Compatibility with cosmetic vehicles and ingredients as well as packaging is also important, as is its ease of formulation and manufacture. Furthermore, various filter combinations should be patent-protected.

Additional considerations include the fact that UV filters constitute a significant portion of the cosmetic formulation, sometimes as much as 15%, and may impart moisturizing advantages-although they should not discolor the skin or clothing, or produce off-odors upon application. The ideal UV filter should be available isometrically pure, chemically stable during long- term storage, and chemically inert to other cosmetic ingredients. Finally, it should be cost-effective and approved worldwide by the official regulatory agencies with the fewest restrictions on levels used or combinations.

Formulae Development The efficacy of certain combinations of UV filters will vary with the formulation base, but the generally accepted rule of thumb is to use 7.5% octinoxate, 3% oxybenzone and 3% avobenzone to achieve an SPF 15. Higher sunscreen content will produce higher SPFs. In addition, solvents used in the system may have a positive or negative effect on the λ max achieved, known as the solvent-shift effect. For example, phenethyl benzoate may shift the UVA absorption curve to the right, resulting in a higher UVA reading. Considering these variations, the formula vehicle and form are discussed here.
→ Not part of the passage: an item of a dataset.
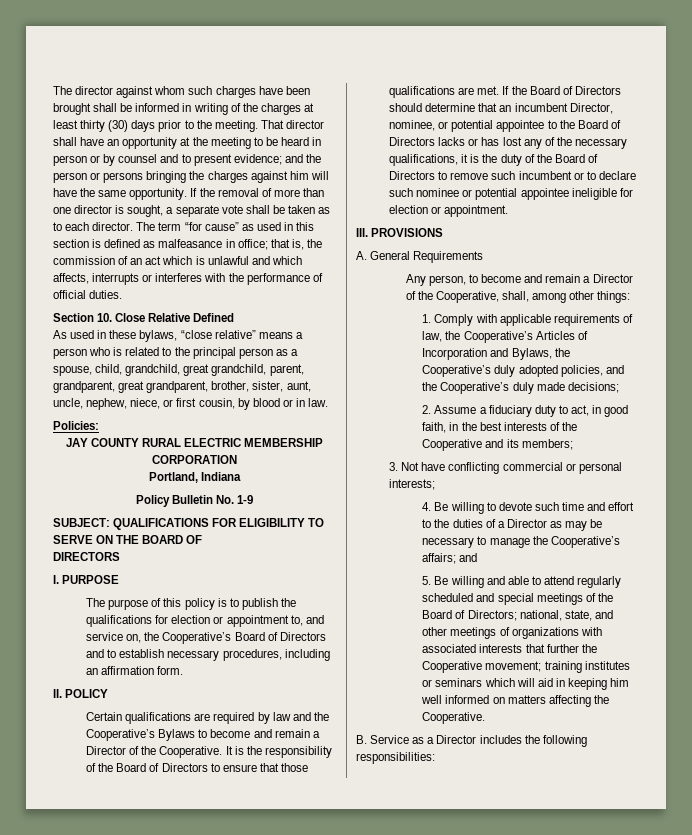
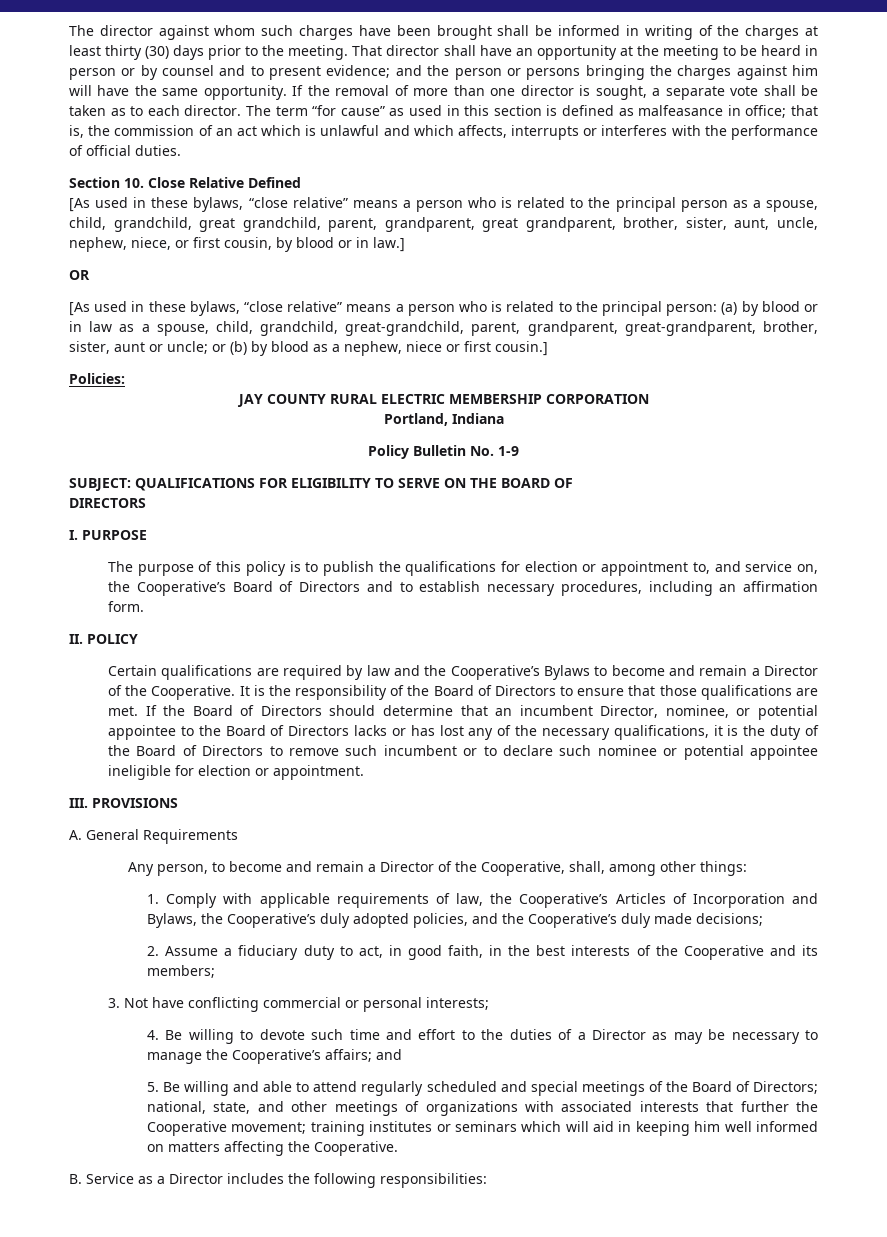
- As used in these bylaws, “close relative” means a person who is related to the principal person as a spouse, child, grandchild, great grandchild, parent, grandparent, great grandparent, brother, sister, aunt, uncle, nephew, niece, or first cousin, by blood or in law.
+ [As used in these bylaws, “close relative” means a person who is related to the principal person as a spouse, child, grandchild, great grandchild, parent, grandparent, great grandparent, brother, sister, aunt, uncle, nephew, niece, or first cousin, by blood or in law.]
+ OR
+ [As used in these bylaws, “close relative” means a person who is related to the principal person: (a) by blood or in law as a spouse, child, grandchild, great-grandchild, parent, grandparent, great-grandparent, brother, sister, aunt or uncle; or (b) by blood as a nephew, niece or first cousin.]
Emulsions: The most popular vehicle used for sunscreens is the emulsion because it offers the broadest formulation advantages and versatility. Klein and Palefsky44 reported that emulsions are best because they exhibit good performance in areas important to consistently high SPFs such as uniformity, thickness and nontransparency of film, and minimum ingredient interactions.

Emulsions facilitate the incorporation of sunscreens, which are usually oils that can be easily emulsified. Emulsions also can be formulated to contain large amounts of water, making them more cost-effective. It is also well-known that emulsions give the skin a smooth, silky feel without being greasy and can accommodate a wide variety of raw materials. On the negative side, emulsions are typically thermodynamically unstable, with the exception of spontaneously forming microemulsions. Additionally, emulsions present a perfect medium for microbial contamination and require preservatives.

For sunscreen formulations, w/o emulsions are best45 because by design, they are water-resistant and provide greater efficacy (a higher SPF) for the same concentration of sunscreen activities, compared with o/w emulsions. However, water-resistance is not necessary for formulation types such as makeup that contains sunscreens and offers daily protection from incidental UV light. Klein and Palefsky also explain44 that since most sunscreens are soluble in the oil phase, and in w/o emulsions, the oil phase is continuous, when the formula is applied to skin, agglomeration does not need to occur. Therefore, a uniform film is produced during spreading, along with a high SPF.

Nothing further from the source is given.